More of the interview

 

            “Your book has been a passion of yours for a long time,” I acknowledged in my interview with Kaufman.

            “It’s true,” she said.  “It’s a topic that I couldn’t find written about already in a way that tries to identify the grace that we see and experience in our everyday lives.”

            When she said she’d been a shy and somewhat socially inept person as a child, I asked her how grace had helped overcome that.

            “One thing to bear in mind,” she advised, “is to take the focus off yourself.  One of the 1930s manuals that I quote in the book said, ‘If you feel self-conscious, think of the other person, and you can’t hold two ideas in your mind at the same time.’”

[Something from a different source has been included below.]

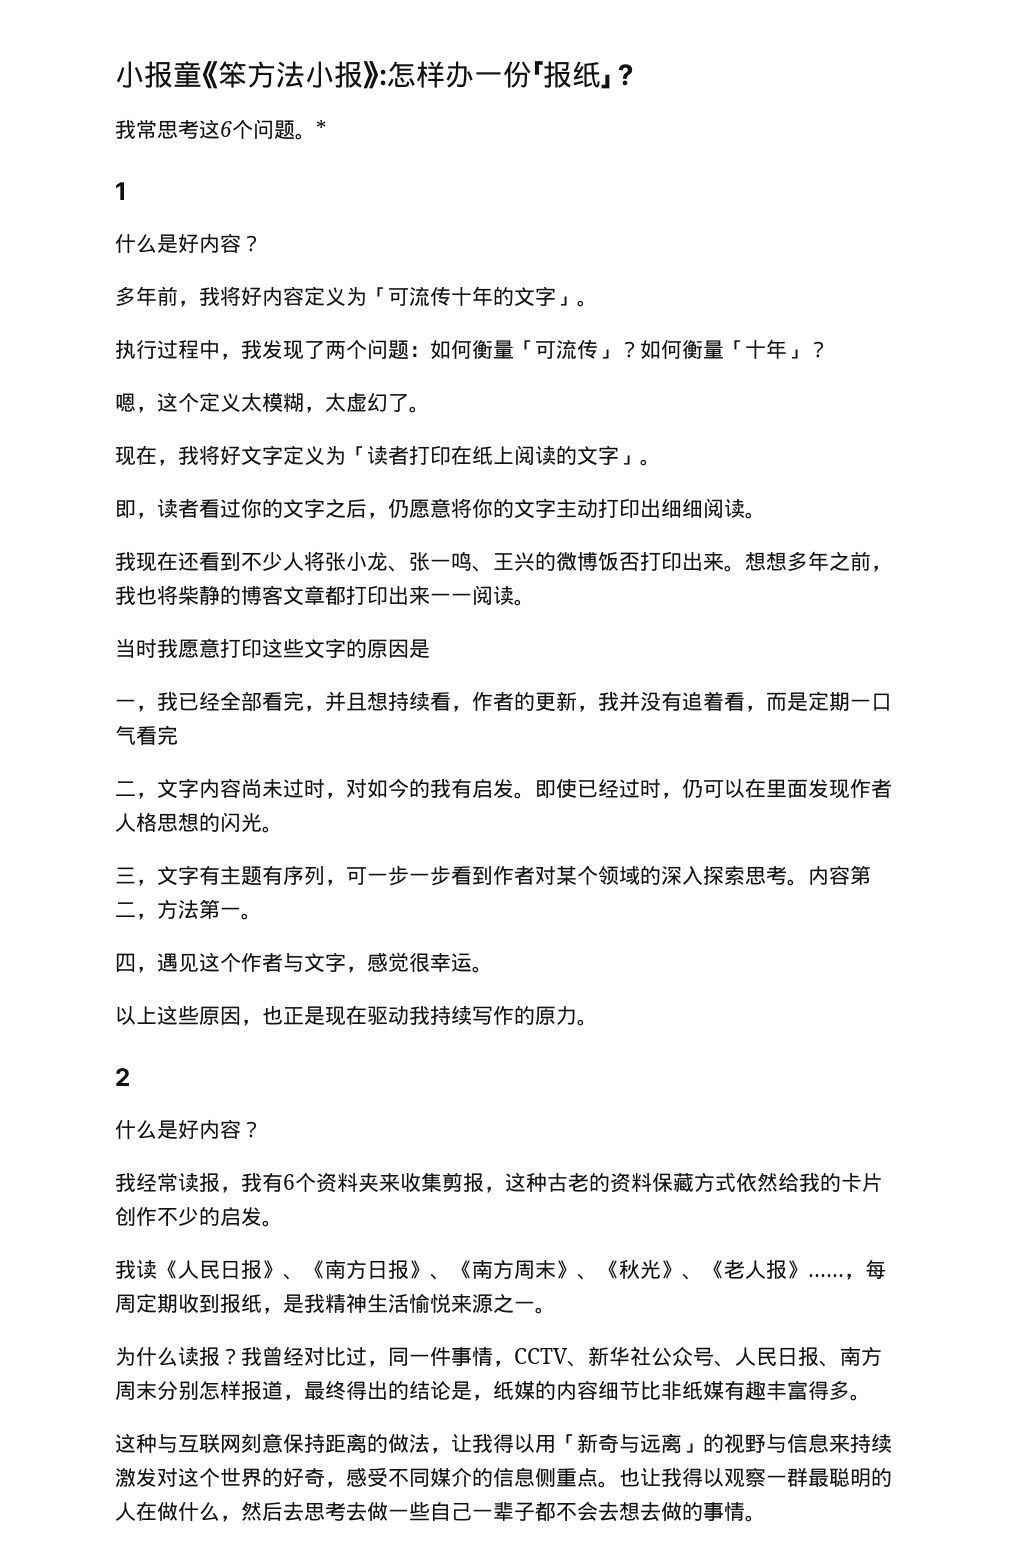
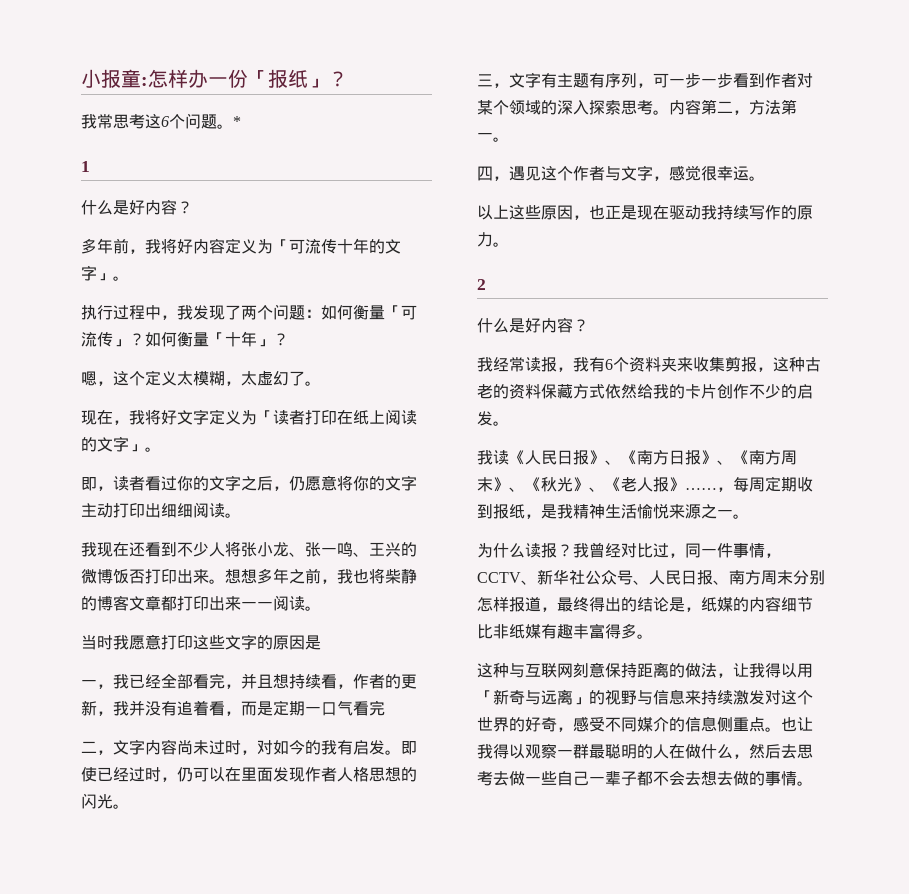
- 小报童《笨方法小报》:怎样办一份「报纸」？
+ 小报童:怎样办一份「报纸」？

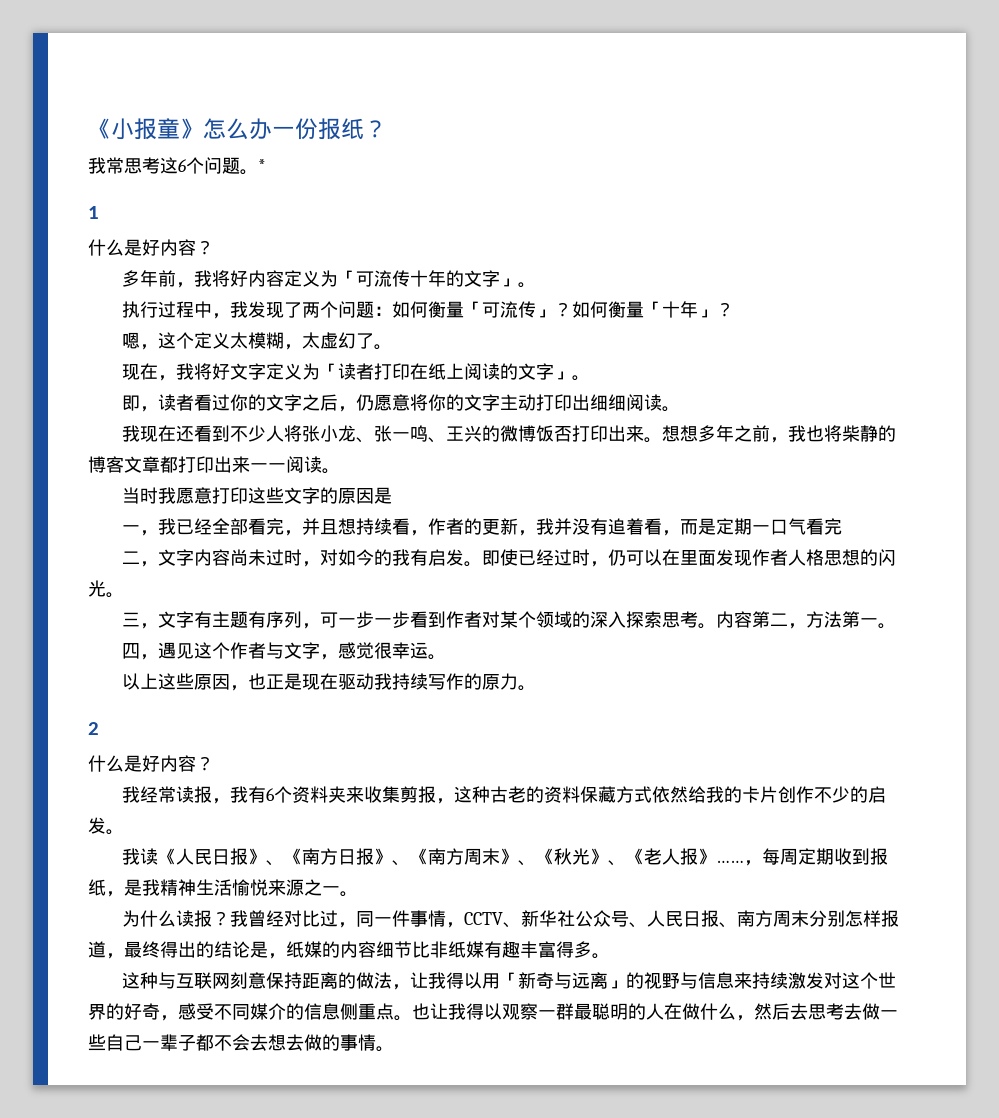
- 小报童:怎样办一份「报纸」？
+ 《小报童》怎么办一份报纸？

            “Have you had an eye-opening experience of grace lately?” I wondered.

            “In fact, just a couple of weeks ago,” she recounted, “I was in a grocery store café, doing work on my laptop.  It was a quiet evening.  From across the room, a fellow started singing...the whole Beatles canon!  I was thinking to myself, ‘Why?  I was having such a good time here.’” 

“As I was listening to him,” she continued, “he got to ‘Eleanor Rigby,’ and started singing the line, ‘All the lonely people.’  I felt a tear.  It was one of those moments of two impulses crashing up against each other—a little bit of frustration, and then a lot of compassion.   It was a moment of grace.”